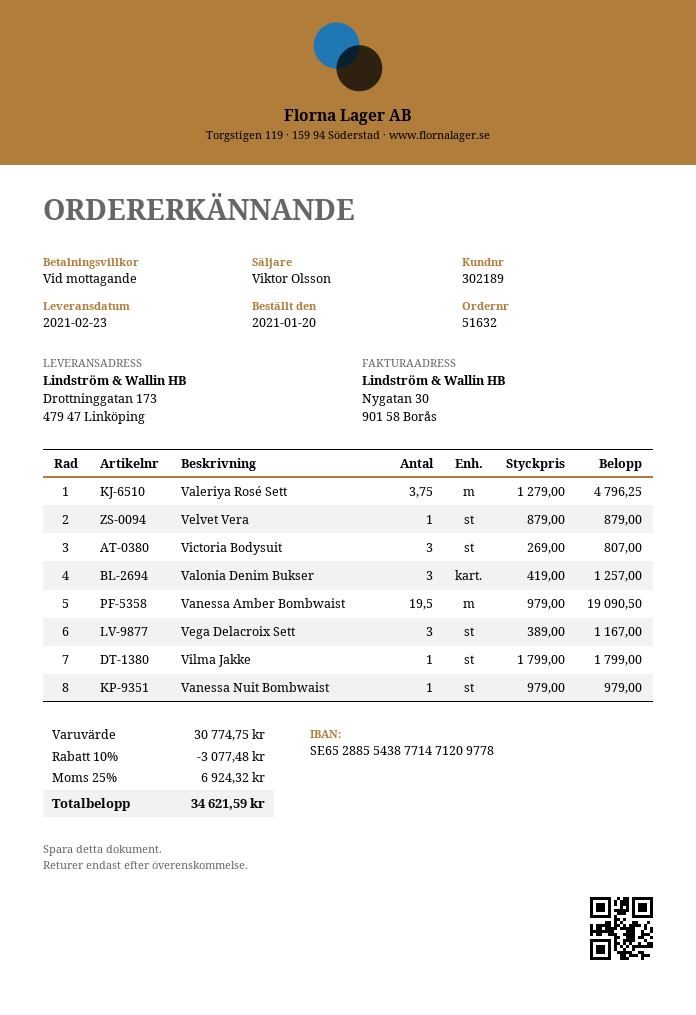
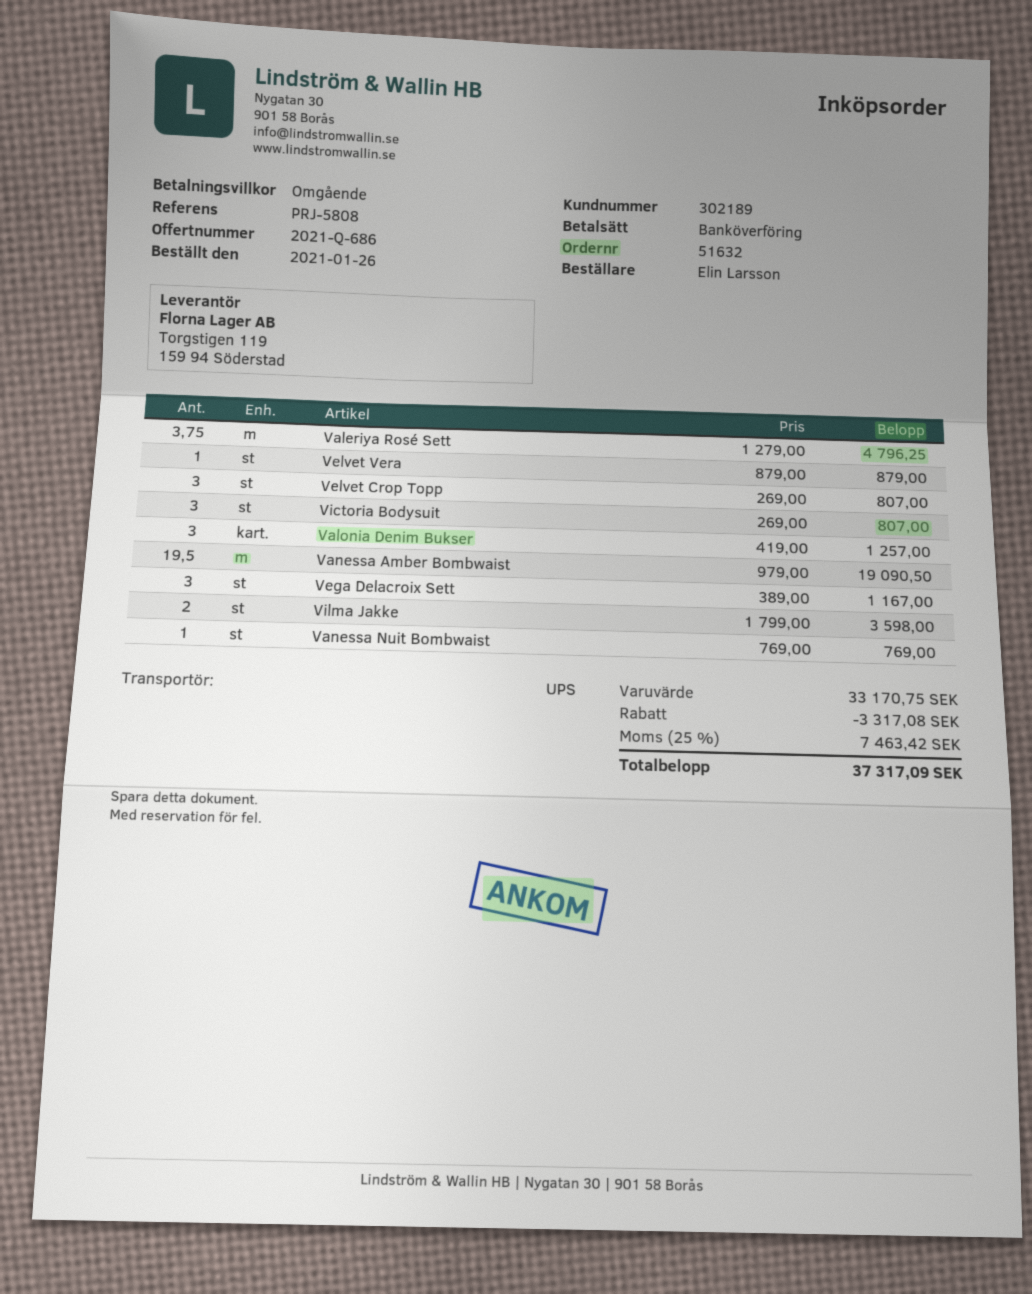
order date: 2021-01-20 -> 2021-01-26
Vilma Jakke: 1 x 1799.00 = 1799.00 -> 2 x 1799.00 = 3598.00
Vanessa Nuit Bombwaist: 1 x 979.00 = 979.00 -> 1 x 769.00 = 769.00
Velvet Crop Topp: none -> 3 x 269.00 = 807.00
subtotal: 30774.75 -> 33170.75
discount: 3077.48 -> 3317.08
tax: 25% = 6924.32 -> 25% = 7463.42
total: 34621.59 -> 37317.09

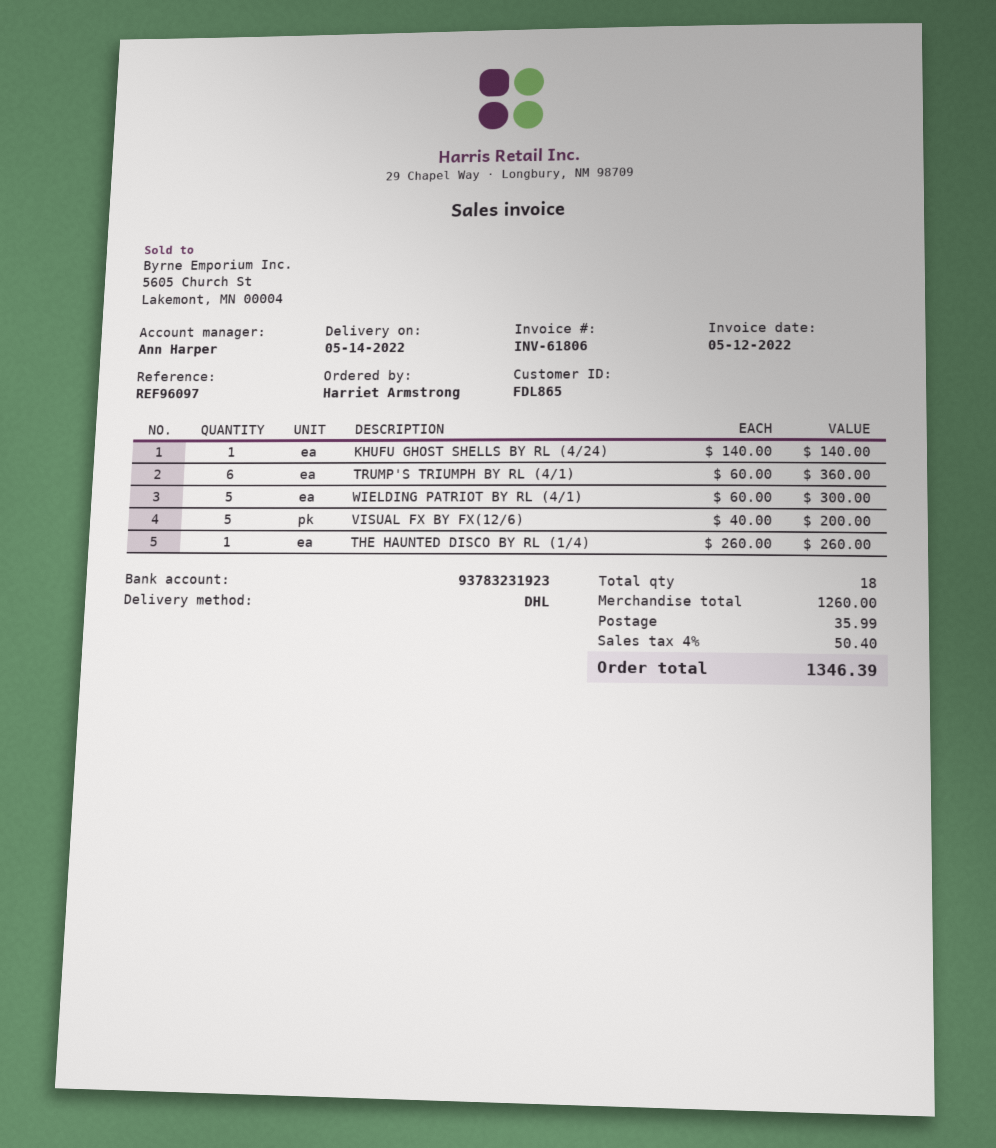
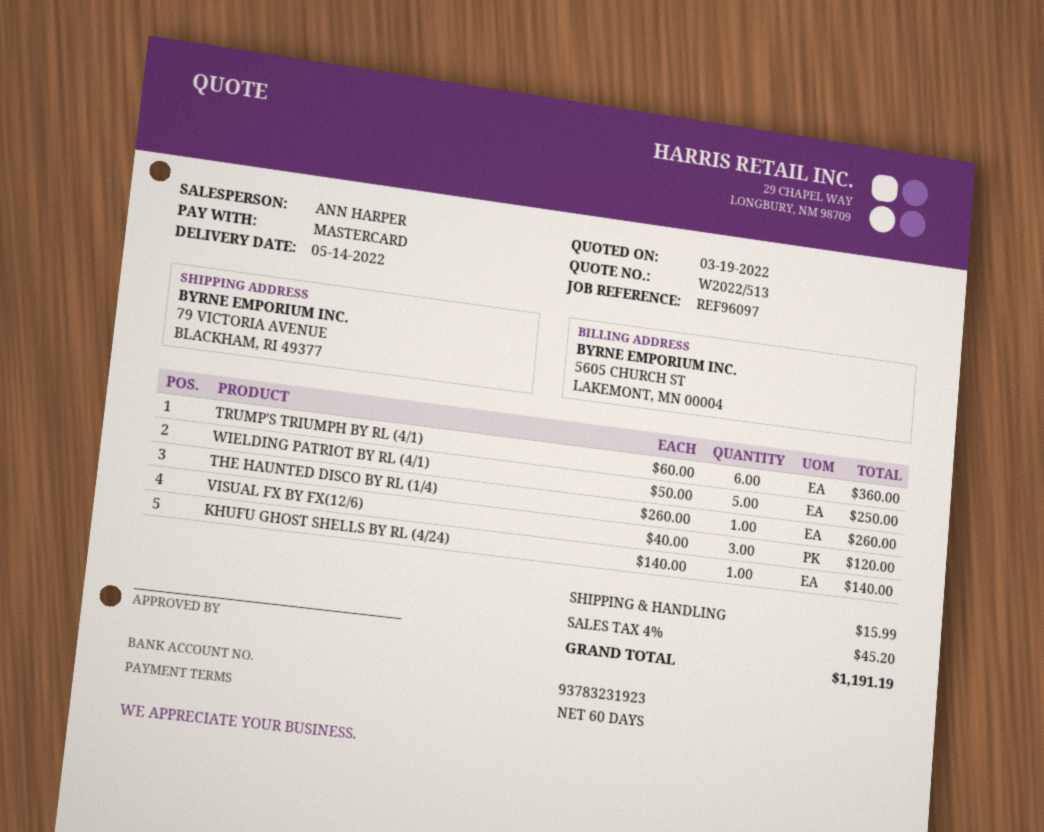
WIELDING PATRIOT BY RL (4/1): 5 x 60.00 = 300.00 -> 5 x 50.00 = 250.00
VISUAL FX BY FX(12/6): 5 x 40.00 = 200.00 -> 3 x 40.00 = 120.00
shipping: 35.99 -> 15.99
tax: 4% = 50.40 -> 4% = 45.20
total: 1346.39 -> 1191.19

Work to be completed
Restate verbatim the lines that begin at the one holding "Vanessa Nuit Bombwaist: 1" and end at the last line of the material. Exclude pictures.

Response to the exercise
Vanessa Nuit Bombwaist: 1 x 979.00 = 979.00 -> 1 x 769.00 = 769.00
Velvet Crop Topp: none -> 3 x 269.00 = 807.00
subtotal: 30774.75 -> 33170.75
discount: 3077.48 -> 3317.08
tax: 25% = 6924.32 -> 25% = 7463.42
total: 34621.59 -> 37317.09

WIELDING PATRIOT BY RL (4/1): 5 x 60.00 = 300.00 -> 5 x 50.00 = 250.00
VISUAL FX BY FX(12/6): 5 x 40.00 = 200.00 -> 3 x 40.00 = 120.00
shipping: 35.99 -> 15.99
tax: 4% = 50.40 -> 4% = 45.20
total: 1346.39 -> 1191.19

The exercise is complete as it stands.